The title of a recent report on smoking and health might well have paraphrased the popular ad campaign for Virginia Slims, introduced in 1968 by Philip Morris and aimed at young professional women: “You’ve come a long way, baby.”

Today that slogan should include: “. . . toward a shorter life.” Ten years shorter, in fact.

The new report is one of two rather shocking analyses of the hazards of smoking and the benefits of quitting published last month in The New England Journal of Medicine. The data show that “women who smoke like men die like men who smoke,” Dr. Steven A. Schroeder, a professor of health and health care at the University of California, San Francisco, wrote in an accompanying editorial.

That was not always the case. Half a century ago, the risk of death from lung cancer among men who smoked was five times higher than that among women smokers. But by the first decade of this century, that risk had equalized: for both men and women who smoked, the risk of death from lung cancer was 25 times greater than for nonsmokers, Dr. Michael J. Thun of the American Cancer Society and his colleagues reported.

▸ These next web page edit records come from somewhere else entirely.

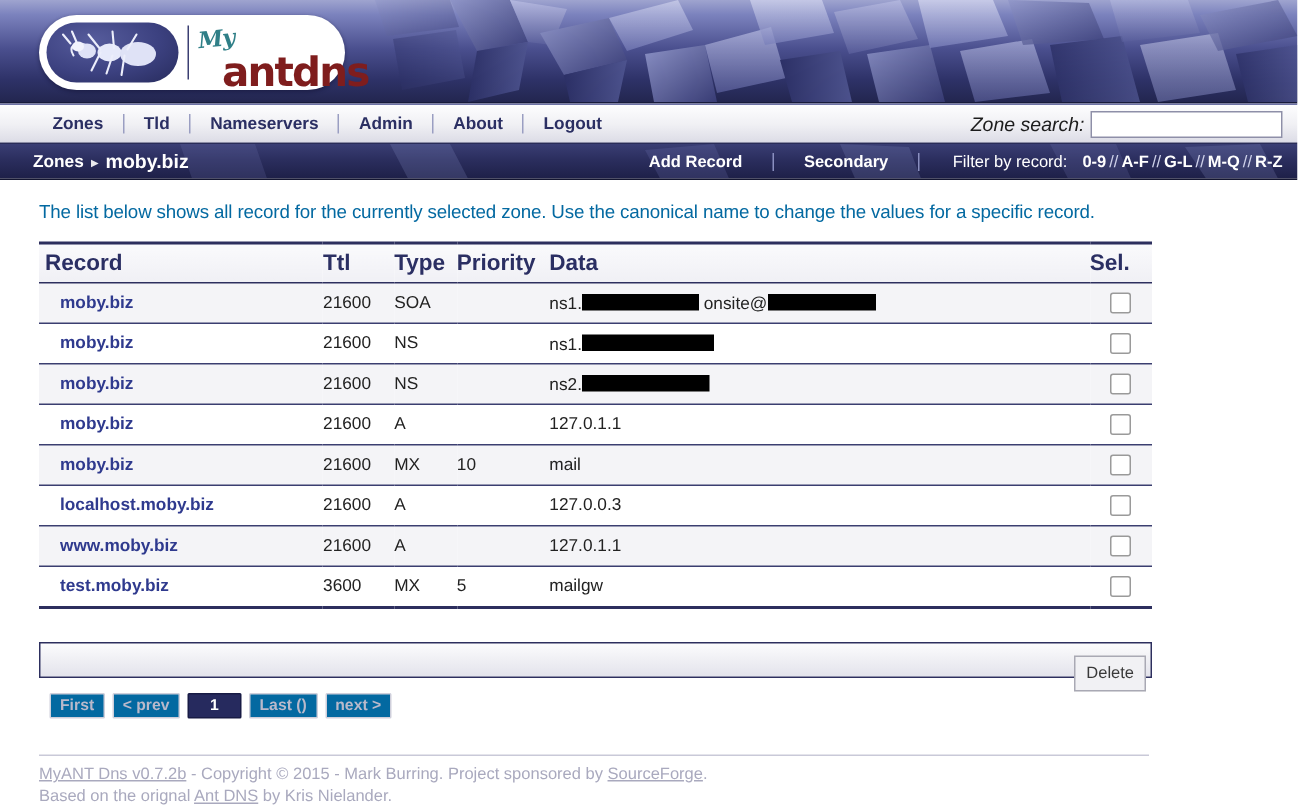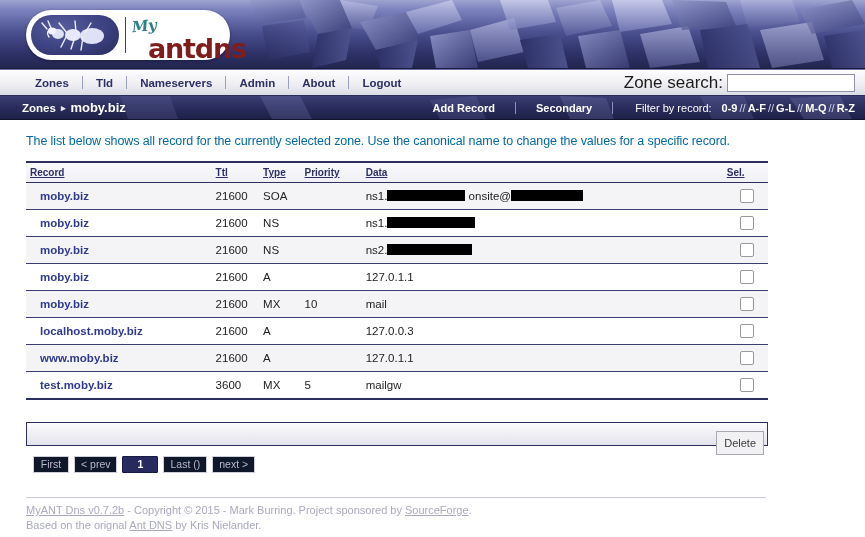"Zone search:" .zone-search label { font-size: 17px -> 13px; font-style: none -> italic }
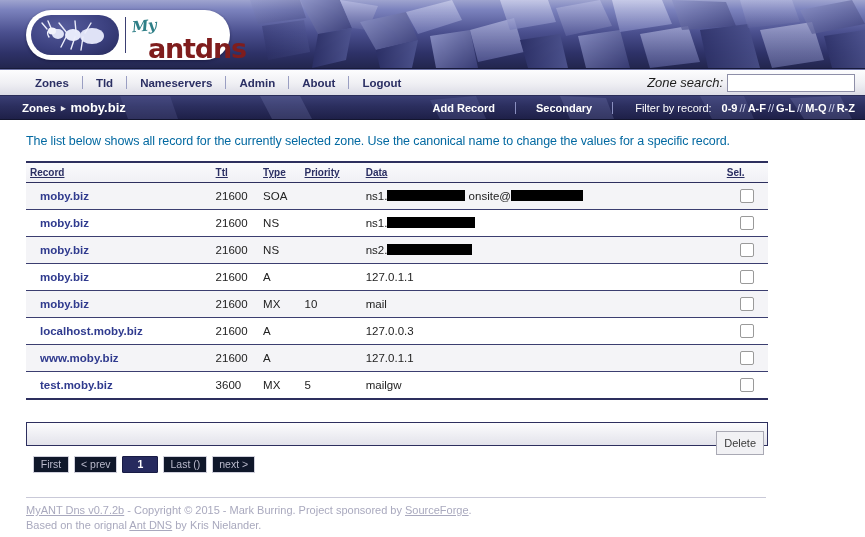"Record" table.records th { font-size: 10px -> 15px; text-decoration: underline -> none }
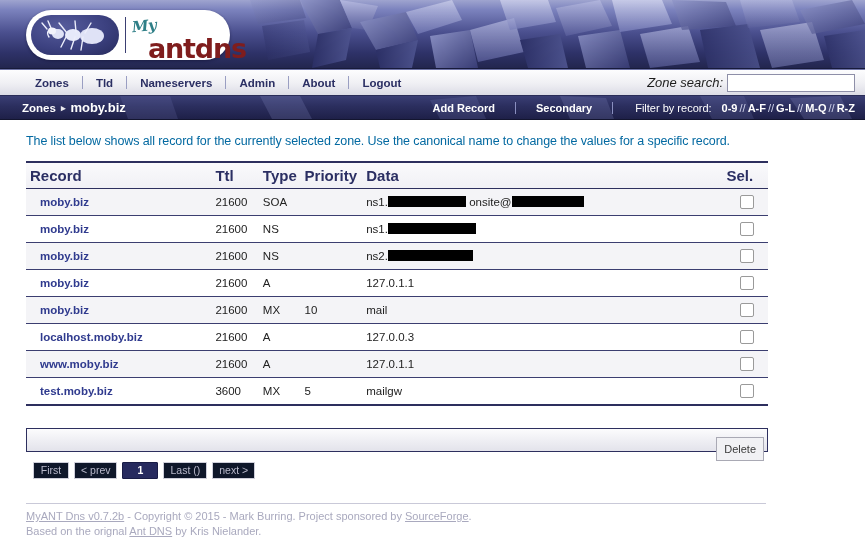"First" .pg { background: #0f172a -> #0369a1; font-weight: none -> bold }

Today, women who smoke are even more likely than men who smoke to die of lung cancer. According to a second study in the same journal, women smokers face a 17.8 times greater risk of dying of lung cancer, than women who do not smoke; men who smoke are at 14.6 times greater risk to die of lung cancer than men who don’t. Women who smoke now face a risk of death from lung cancer that is 50 percent higher than the estimates reported in the 1980s, according to Dr. Prabhat Jha of the Center for Global Health Research in Toronto and his colleagues.

After controlling for age, body weight, education level and alcohol use, the new analysis found something else: men and women who continue to smoke die on average more than 10 years sooner than those who never smoked.

Dramatic progress has been made in reducing the prevalence of smoking, which has fallen in the United States from 42 percent of adults in 1965 (the year after the first surgeon general’s report on smoking and health) to 19 percent in 2010. Yet smoking still results in nearly 200,000 deaths a year among people 35 to 69 years old in this country. A quarter of all deaths in this age group would not occur if smokers had the same risk of death as nonsmokers.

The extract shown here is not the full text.